**TASK TO CARRY OUT**: Every line of the material below should be output exactly as written, with the images skipped.

**DATA SUPPLIED**:

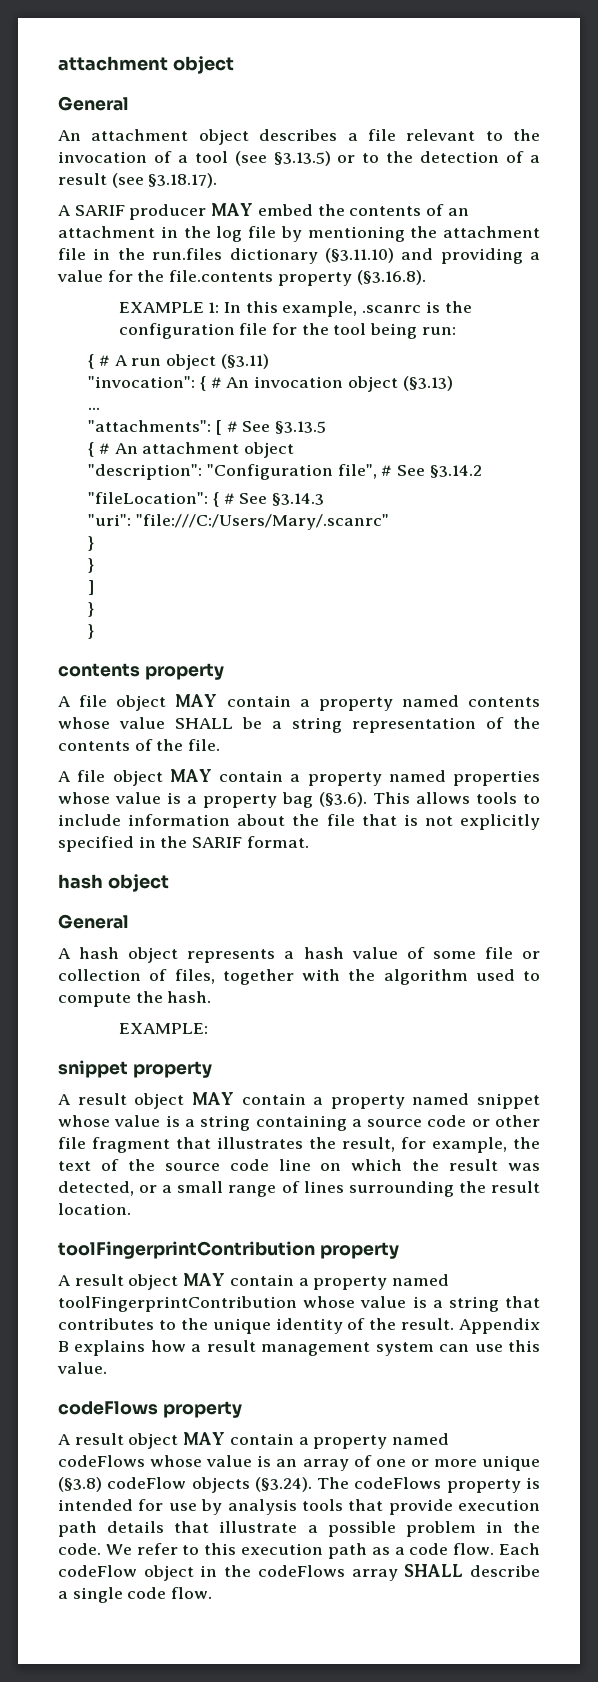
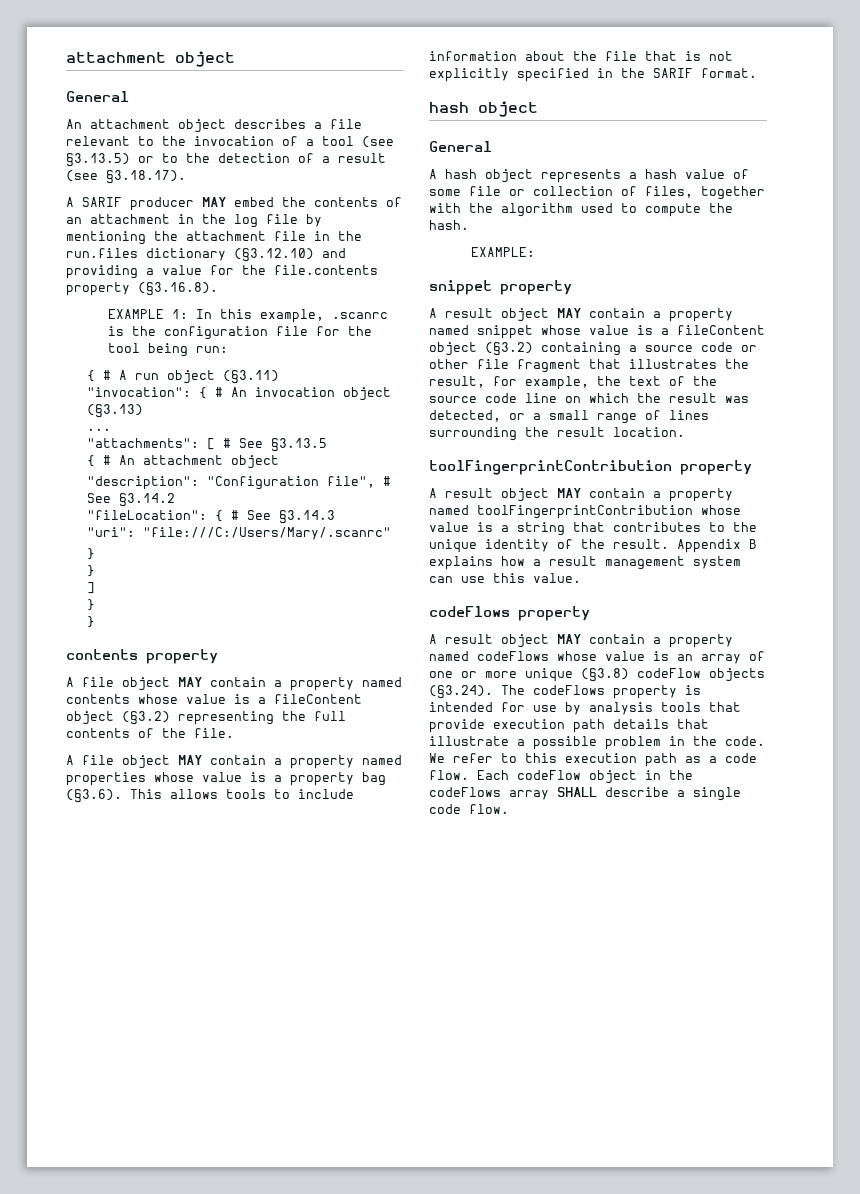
- A SARIF producer MAY embed the contents of an attachment in the log file by mentioning the attachment file in the run.files dictionary (§3.11.10) and providing a value for the file.contents property (§3.16.8).
+ A SARIF producer MAY embed the contents of an attachment in the log file by mentioning the attachment file in the run.files dictionary (§3.12.10) and providing a value for the file.contents property (§3.16.8).
- A file object MAY contain a property named contents whose value SHALL be a string representation of the contents of the file.
+ A file object MAY contain a property named contents whose value is a fileContent object (§3.2) representing the full contents of the file.
- A result object MAY contain a property named snippet whose value is a string containing a source code or other file fragment that illustrates the result, for example, the text of the source code line on which the result was detected, or a small range of lines surrounding the result location.
+ A result object MAY contain a property named snippet whose value is a fileContent object (§3.2) containing a source code or other file fragment that illustrates the result, for example, the text of the source code line on which the result was detected, or a small range of lines surrounding the result location.

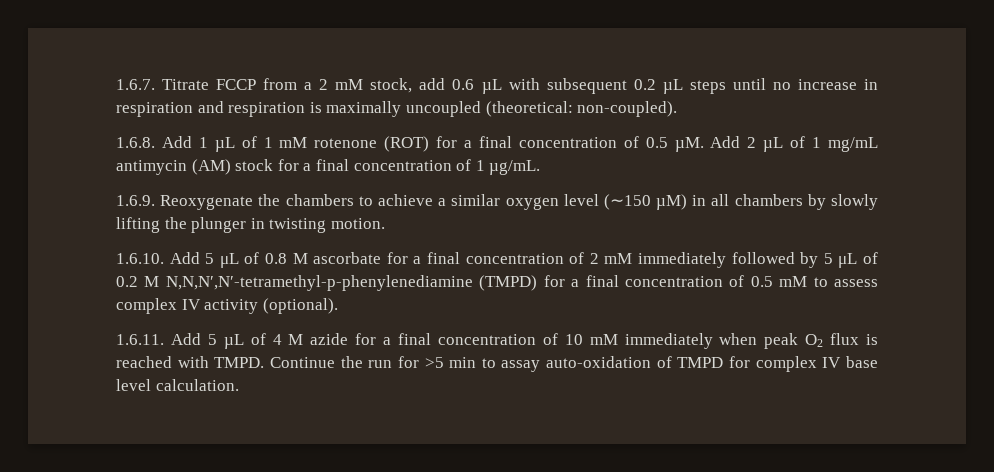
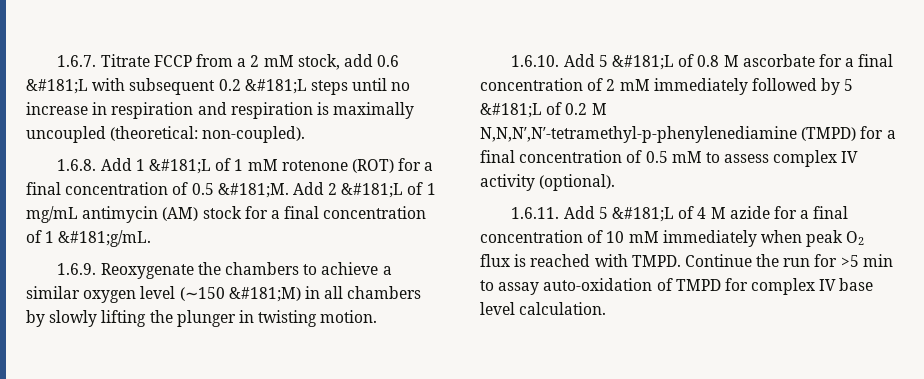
- 1.6.7. Titrate FCCP from a 2 mM stock, add 0.6 µL with subsequent 0.2 µL steps until no increase in respiration and respiration is maximally uncoupled (theoretical: non-coupled).
+ 1.6.7. Titrate FCCP from a 2 mM stock, add 0.6 &#181;L with subsequent 0.2 &#181;L steps until no increase in respiration and respiration is maximally uncoupled (theoretical: non-coupled).
- 1.6.8. Add 1 µL of 1 mM rotenone (ROT) for a final concentration of 0.5 µM.
+ 1.6.8. Add 1 &#181;L of 1 mM rotenone (ROT) for a final concentration of 0.5 &#181;M.
- Add 2 µL of 1 mg/mL antimycin (AM) stock for a final concentration of 1 µg/mL.
+ Add 2 &#181;L of 1 mg/mL antimycin (AM) stock for a final concentration of 1 &#181;g/mL.
- 1.6.9. Reoxygenate the chambers to achieve a similar oxygen level (∼150 µM) in all chambers by slowly lifting the plunger in twisting motion.
+ 1.6.9. Reoxygenate the chambers to achieve a similar oxygen level (∼150 &#181;M) in all chambers by slowly lifting the plunger in twisting motion.
- 1.6.10. Add 5 μL of 0.8 M ascorbate for a final concentration of 2 mM immediately followed by 5 μL of 0.2 M N,N,N′,N′-tetramethyl-p-phenylenediamine (TMPD) for a final concentration of 0.5 mM to assess complex IV activity (optional).
+ 1.6.10. Add 5 &#181;L of 0.8 M ascorbate for a final concentration of 2 mM immediately followed by 5 &#181;L of 0.2 M N,N,N′,N′-tetramethyl-p-phenylenediamine (TMPD) for a final concentration of 0.5 mM to assess complex IV activity (optional).
- 1.6.11. Add 5 µL of 4 M azide for a final concentration of 10 mM immediately when peak O2 flux is reached with TMPD.
+ 1.6.11. Add 5 &#181;L of 4 M azide for a final concentration of 10 mM immediately when peak O2 flux is reached with TMPD.

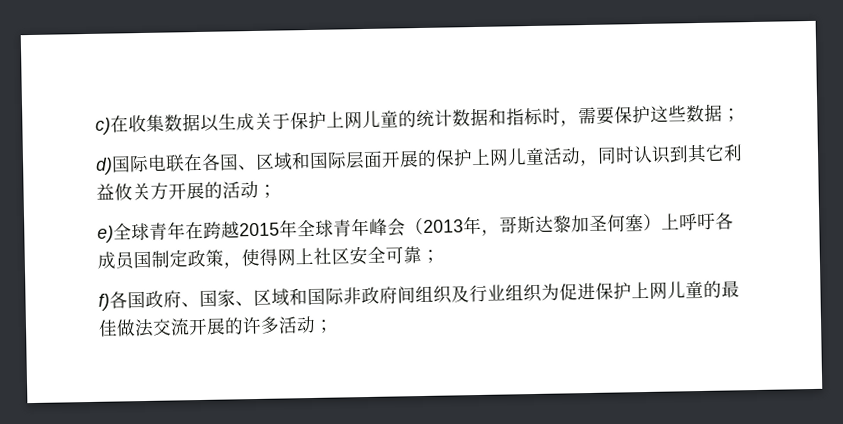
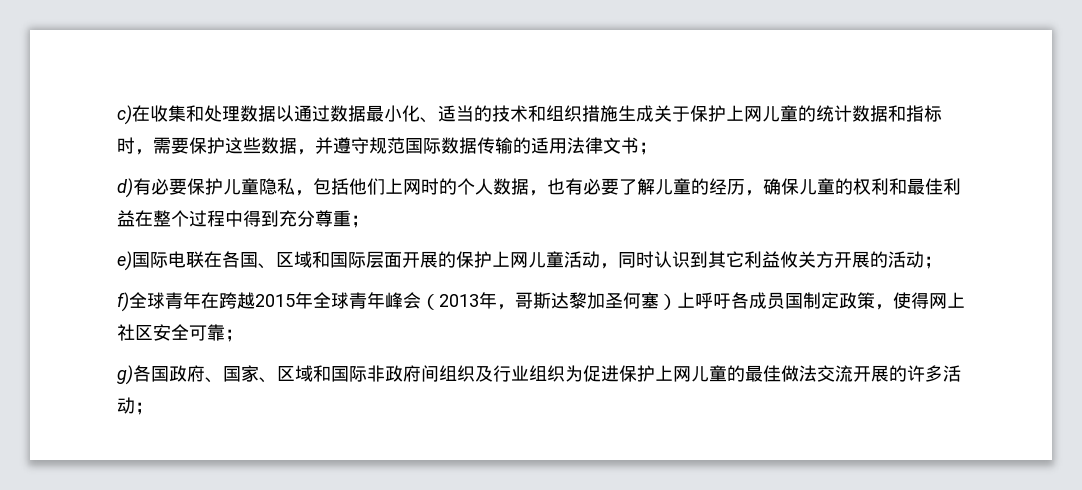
- c)在收集数据以生成关于保护上网儿童的统计数据和指标时，需要保护这些数据；
- d)国际电联在各国、区域和国际层面开展的保护上网儿童活动，同时认识到其它利益攸关方开展的活动；
+ c)在收集和处理数据以通过数据最小化、适当的技术和组织措施生成关于保护上网儿童的统计数据和指标时，需要保护这些数据，并遵守规范国际数据传输的适用法律文书；
+ d)有必要保护儿童隐私，包括他们上网时的个人数据，也有必要了解儿童的经历，确保儿童的权利和最佳利益在整个过程中得到充分尊重；
+ e)国际电联在各国、区域和国际层面开展的保护上网儿童活动，同时认识到其它利益攸关方开展的活动；
- e)全球青年在跨越2015年全球青年峰会（2013年，哥斯达黎加圣何塞）上呼吁各成员国制定政策，使得网上社区安全可靠；
+ f)全球青年在跨越2015年全球青年峰会（2013年，哥斯达黎加圣何塞）上呼吁各成员国制定政策，使得网上社区安全可靠；
- f)各国政府、国家、区域和国际非政府间组织及行业组织为促进保护上网儿童的最佳做法交流开展的许多活动；
+ g)各国政府、国家、区域和国际非政府间组织及行业组织为促进保护上网儿童的最佳做法交流开展的许多活动；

**SOLUTION**:
- A SARIF producer MAY embed the contents of an attachment in the log file by mentioning the attachment file in the run.files dictionary (§3.11.10) and providing a value for the file.contents property (§3.16.8).
+ A SARIF producer MAY embed the contents of an attachment in the log file by mentioning the attachment file in the run.files dictionary (§3.12.10) and providing a value for the file.contents property (§3.16.8).
- A file object MAY contain a property named contents whose value SHALL be a string representation of the contents of the file.
+ A file object MAY contain a property named contents whose value is a fileContent object (§3.2) representing the full contents of the file.
- A result object MAY contain a property named snippet whose value is a string containing a source code or other file fragment that illustrates the result, for example, the text of the source code line on which the result was detected, or a small range of lines surrounding the result location.
+ A result object MAY contain a property named snippet whose value is a fileContent object (§3.2) containing a source code or other file fragment that illustrates the result, for example, the text of the source code line on which the result was detected, or a small range of lines surrounding the result location.

- 1.6.7. Titrate FCCP from a 2 mM stock, add 0.6 µL with subsequent 0.2 µL steps until no increase in respiration and respiration is maximally uncoupled (theoretical: non-coupled).
+ 1.6.7. Titrate FCCP from a 2 mM stock, add 0.6 &#181;L with subsequent 0.2 &#181;L steps until no increase in respiration and respiration is maximally uncoupled (theoretical: non-coupled).
- 1.6.8. Add 1 µL of 1 mM rotenone (ROT) for a final concentration of 0.5 µM.
+ 1.6.8. Add 1 &#181;L of 1 mM rotenone (ROT) for a final concentration of 0.5 &#181;M.
- Add 2 µL of 1 mg/mL antimycin (AM) stock for a final concentration of 1 µg/mL.
+ Add 2 &#181;L of 1 mg/mL antimycin (AM) stock for a final concentration of 1 &#181;g/mL.
- 1.6.9. Reoxygenate the chambers to achieve a similar oxygen level (∼150 µM) in all chambers by slowly lifting the plunger in twisting motion.
+ 1.6.9. Reoxygenate the chambers to achieve a similar oxygen level (∼150 &#181;M) in all chambers by slowly lifting the plunger in twisting motion.
- 1.6.10. Add 5 μL of 0.8 M ascorbate for a final concentration of 2 mM immediately followed by 5 μL of 0.2 M N,N,N′,N′-tetramethyl-p-phenylenediamine (TMPD) for a final concentration of 0.5 mM to assess complex IV activity (optional).
+ 1.6.10. Add 5 &#181;L of 0.8 M ascorbate for a final concentration of 2 mM immediately followed by 5 &#181;L of 0.2 M N,N,N′,N′-tetramethyl-p-phenylenediamine (TMPD) for a final concentration of 0.5 mM to assess complex IV activity (optional).
- 1.6.11. Add 5 µL of 4 M azide for a final concentration of 10 mM immediately when peak O2 flux is reached with TMPD.
+ 1.6.11. Add 5 &#181;L of 4 M azide for a final concentration of 10 mM immediately when peak O2 flux is reached with TMPD.

- c)在收集数据以生成关于保护上网儿童的统计数据和指标时，需要保护这些数据；
- d)国际电联在各国、区域和国际层面开展的保护上网儿童活动，同时认识到其它利益攸关方开展的活动；
+ c)在收集和处理数据以通过数据最小化、适当的技术和组织措施生成关于保护上网儿童的统计数据和指标时，需要保护这些数据，并遵守规范国际数据传输的适用法律文书；
+ d)有必要保护儿童隐私，包括他们上网时的个人数据，也有必要了解儿童的经历，确保儿童的权利和最佳利益在整个过程中得到充分尊重；
+ e)国际电联在各国、区域和国际层面开展的保护上网儿童活动，同时认识到其它利益攸关方开展的活动；
- e)全球青年在跨越2015年全球青年峰会（2013年，哥斯达黎加圣何塞）上呼吁各成员国制定政策，使得网上社区安全可靠；
+ f)全球青年在跨越2015年全球青年峰会（2013年，哥斯达黎加圣何塞）上呼吁各成员国制定政策，使得网上社区安全可靠；
- f)各国政府、国家、区域和国际非政府间组织及行业组织为促进保护上网儿童的最佳做法交流开展的许多活动；
+ g)各国政府、国家、区域和国际非政府间组织及行业组织为促进保护上网儿童的最佳做法交流开展的许多活动；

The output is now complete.